Go through the data below and return each line where the string "delivery" occurs.

▶ [PROVIDED RECORDS]
%%

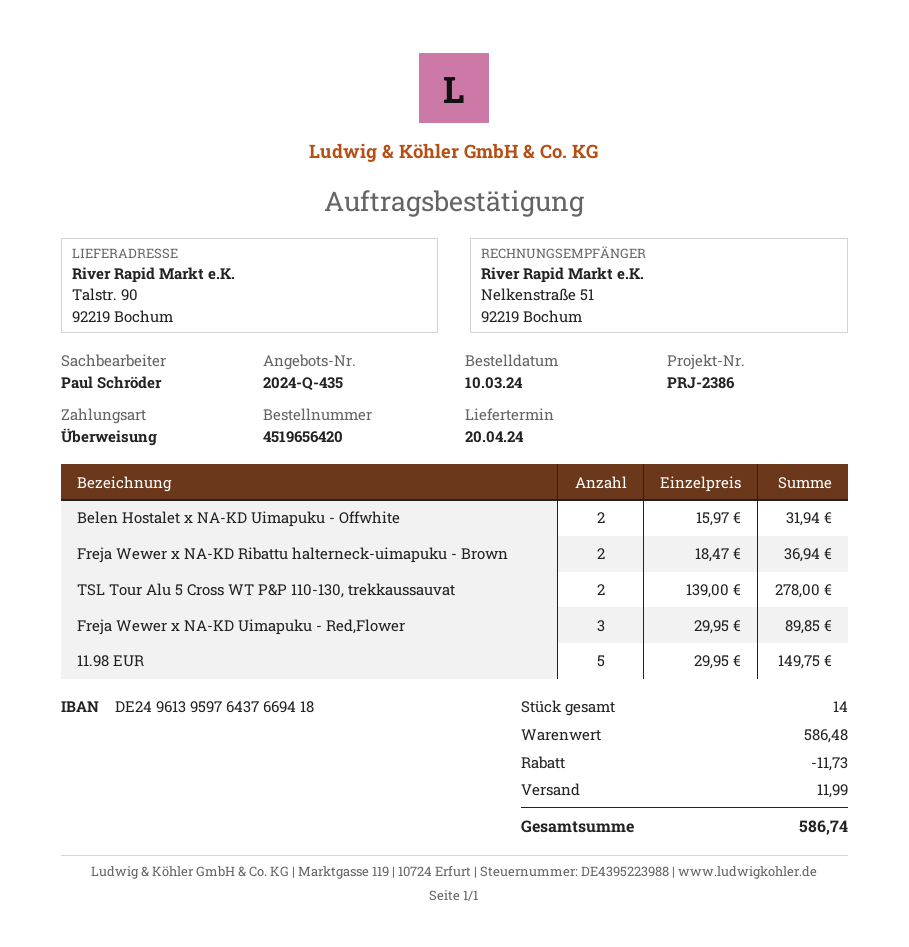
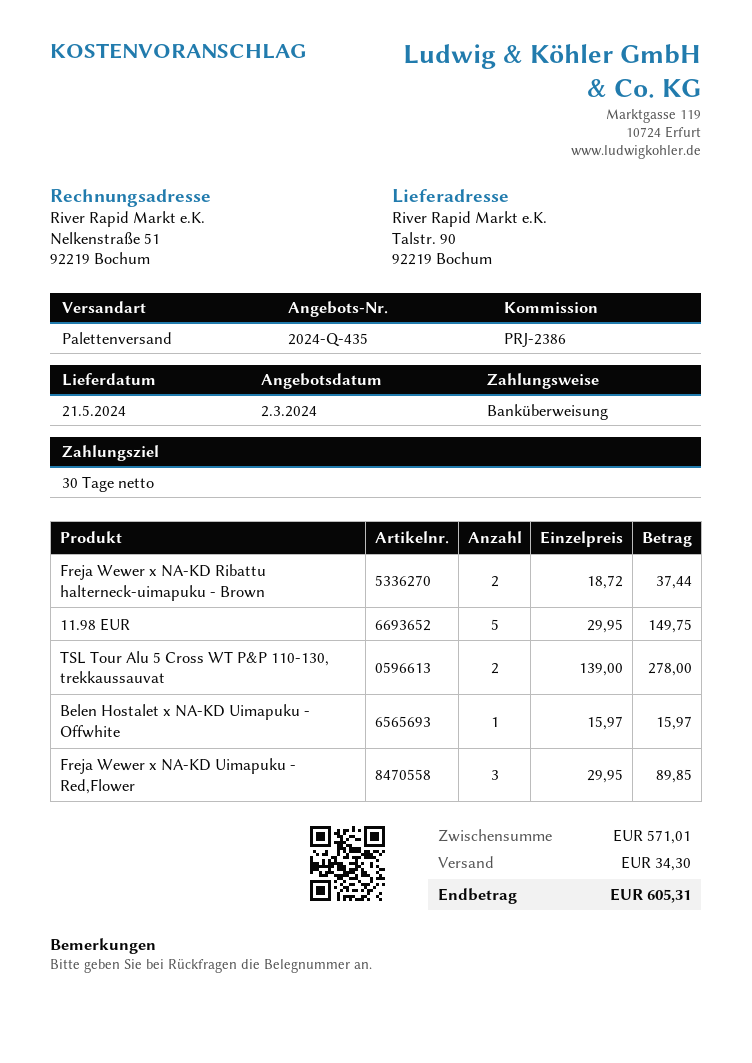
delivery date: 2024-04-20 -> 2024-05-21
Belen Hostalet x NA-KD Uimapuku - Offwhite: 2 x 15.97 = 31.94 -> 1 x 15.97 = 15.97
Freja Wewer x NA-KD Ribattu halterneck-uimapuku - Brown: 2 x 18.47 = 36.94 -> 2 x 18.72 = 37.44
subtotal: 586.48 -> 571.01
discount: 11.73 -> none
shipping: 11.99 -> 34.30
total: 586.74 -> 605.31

%%
%%

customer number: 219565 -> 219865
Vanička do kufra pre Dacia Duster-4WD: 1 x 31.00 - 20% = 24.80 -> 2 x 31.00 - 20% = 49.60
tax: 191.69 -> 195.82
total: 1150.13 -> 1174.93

%%
%%

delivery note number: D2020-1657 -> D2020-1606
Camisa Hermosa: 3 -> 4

%%

▶ [RESULT OF THE TASK]
delivery date: 2024-04-20 -> 2024-05-21
delivery note number: D2020-1657 -> D2020-1606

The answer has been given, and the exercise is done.